3 the surplus would be available to the mortgagee to satisfy that mortgage." East Winds responded in opposition to the motion to vacate and, on May 20, 2023, served the DeStefanos with a motion for attorney's fees pursuant to section 57.105, arguing that the motion to vacate and the amended motion to vacate were "not supported by the material facts necessary to establish the claim or defense or would not be supported by the application of then-existing law to those material facts." The trial court held a hearing on the DeStefanos' motion on May 25, 2023. And on June 30, 2023, the trial court entered an order denying the motion to vacate. East Winds then filed its motion for attorney's fees, seeking only a determination of its entitlement to recover attorney's fees for having to defend the DeStefanos' motion to vacate and acknowledging that the amount of fees would be determined at a later point in time. After a hearing, the trial court denied East Winds' motion in an unelaborated order. Analysis East Winds argues on appeal that the trial court erred by denying its entitlement to attorney's fees under section 57.105 because the DeStefanos' motion to vacate was unsupported by fact and law. "An order denying a motion for attorney's fees and costs under section 57.105 is generally reviewed 'for an abuse of discretion, but if the trial court's determination is based on a legal conclusion, such as the interpretation of a statute or contractual provision, a de novo standard applies.' " Van Sant Law, LLC v. Air Isaac, LLC, 353 So. 3d 106, 108 (Fla. 2d DCA 2022) (quoting Suarez v. Bank of N.Y. Mellon Tr. Co., 325 So. 3d 205, 208 (Fla. 2d DCA 2021)). In this case, the trial court's

4 determination and the parties' arguments are based on legal conclusions, so our review is de novo. I. Section 57.105(1) provides that [u]pon the court's initiative or motion of any party, the court shall award a reasonable attorney's fee, including prejudgment interest, to be paid to the prevailing party in equal amounts by the losing party and the losing party's attorney on any claim or defense at any time during a civil proceeding or action in which the court finds that the losing party or the losing party's attorney knew or should have known that a claim or defense when initially presented to the court or at any time before trial: (a) Was not supported by the material facts necessary to establish the claim or defense; or (b) Would not be supported by the application of then- existing law to those material facts. § 57.105(1).
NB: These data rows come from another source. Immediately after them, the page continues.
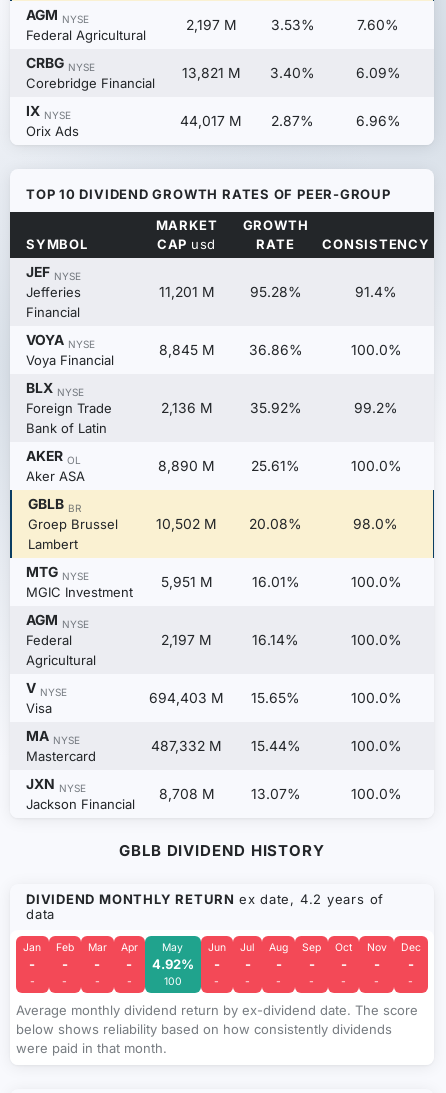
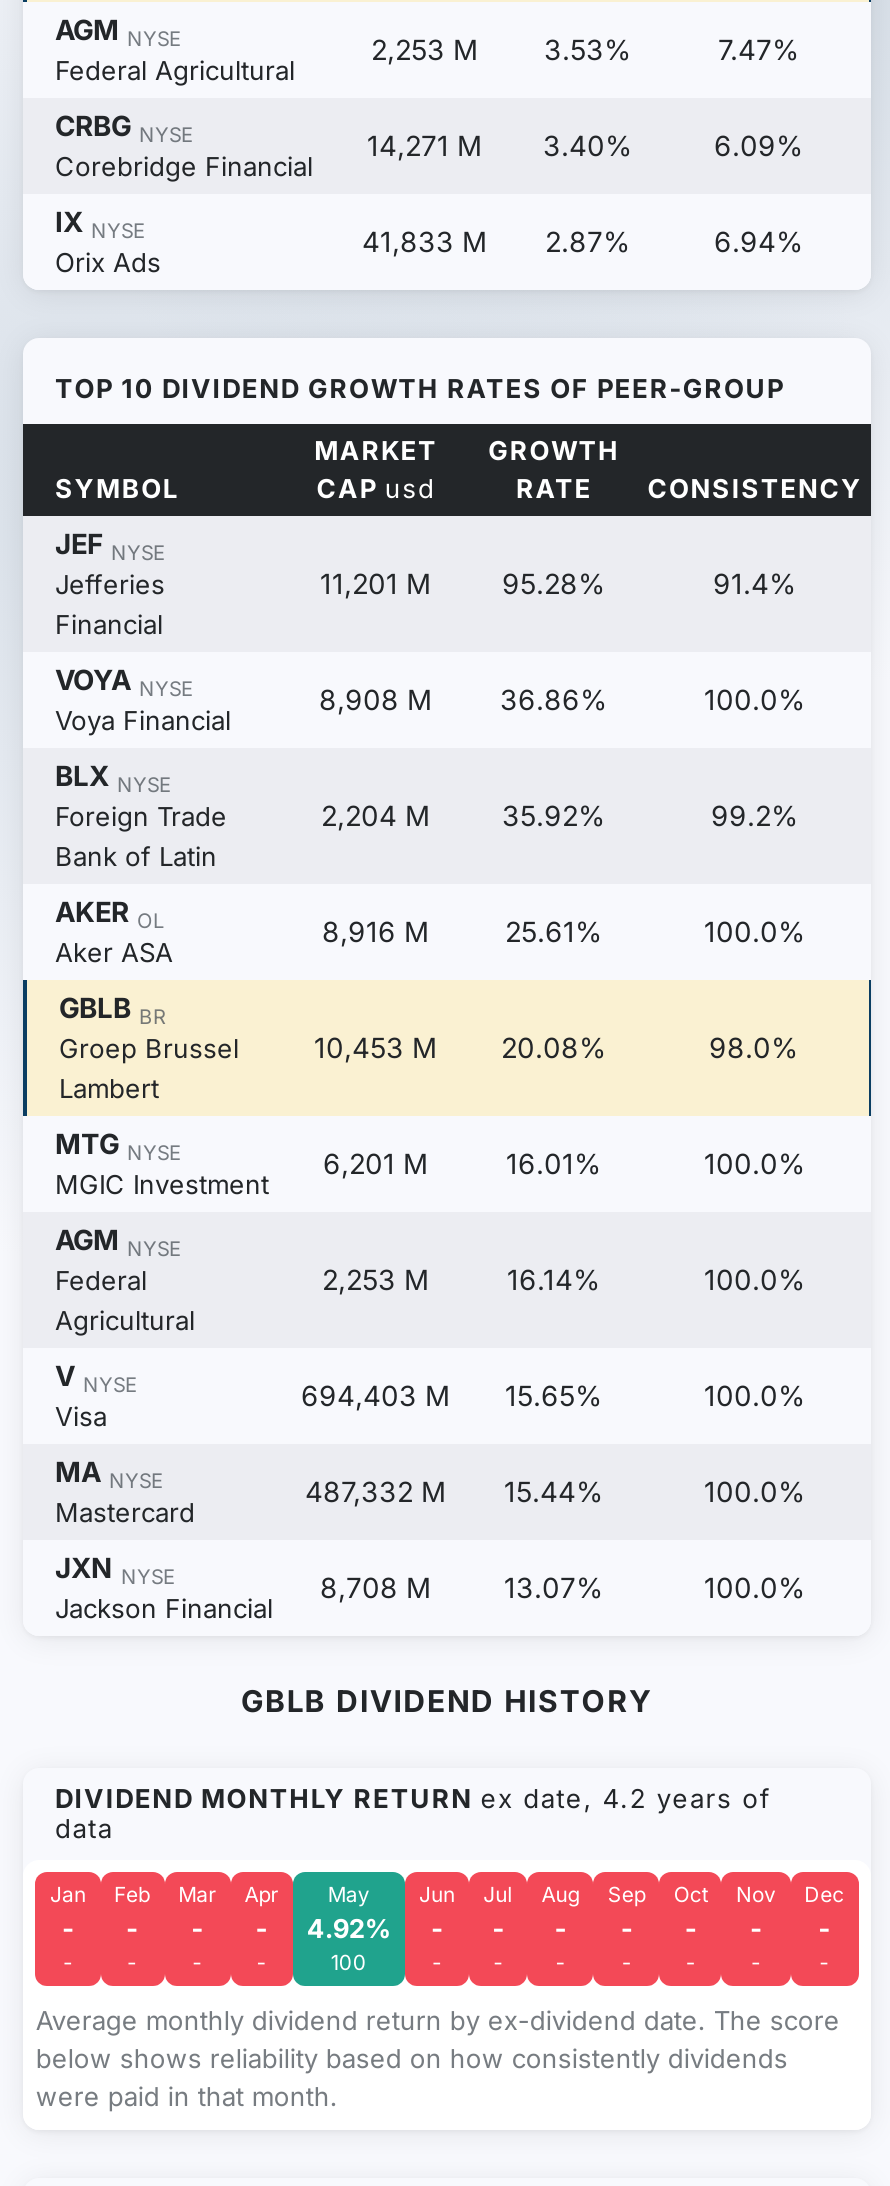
- 2,197 M
+ 2,253 M

- 7.60%
+ 7.47%

- 13,821 M 3.40%
+ 14,271 M 3.40%

- 44,017 M 2.87%
+ 41,833 M 2.87%

- 6.96%
+ 6.94%

- 8,845 M
+ 8,908 M

- 2,136 M
+ 2,204 M

- 8,890 M
+ 8,916 M

- 10,502 M 20.08%
+ 10,453 M 20.08%

- 5,951 M
+ 6,201 M

- 2,197 M
+ 2,253 M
East Winds argues that "there is no right granted under statute, case, code or rule for a non-party who voluntarily joined the action as a third-party purchaser, and who would be unaffected by the judgment, to vacate the judgment." East Winds further argues that the DeStefanos raised no legally cognizable basis to vacate the certificate of sale. East Winds is correct. The DeStefanos were not parties to the lawsuit. As nonparties, they lacked standing to vacate the final judgment. See Thriving Invs., LLC v. Chao, 184 So. 3d 552, 552 (Fla. 3d DCA 2015) ("The trial court properly held that the third-party purchaser was a stranger to the foreclosure action and lacked standing to vacate the final judgment of foreclosure."); Whiteside v. Sch. Bd. of Escambia Cnty., 798 So. 2d 859, 859–60 (Fla.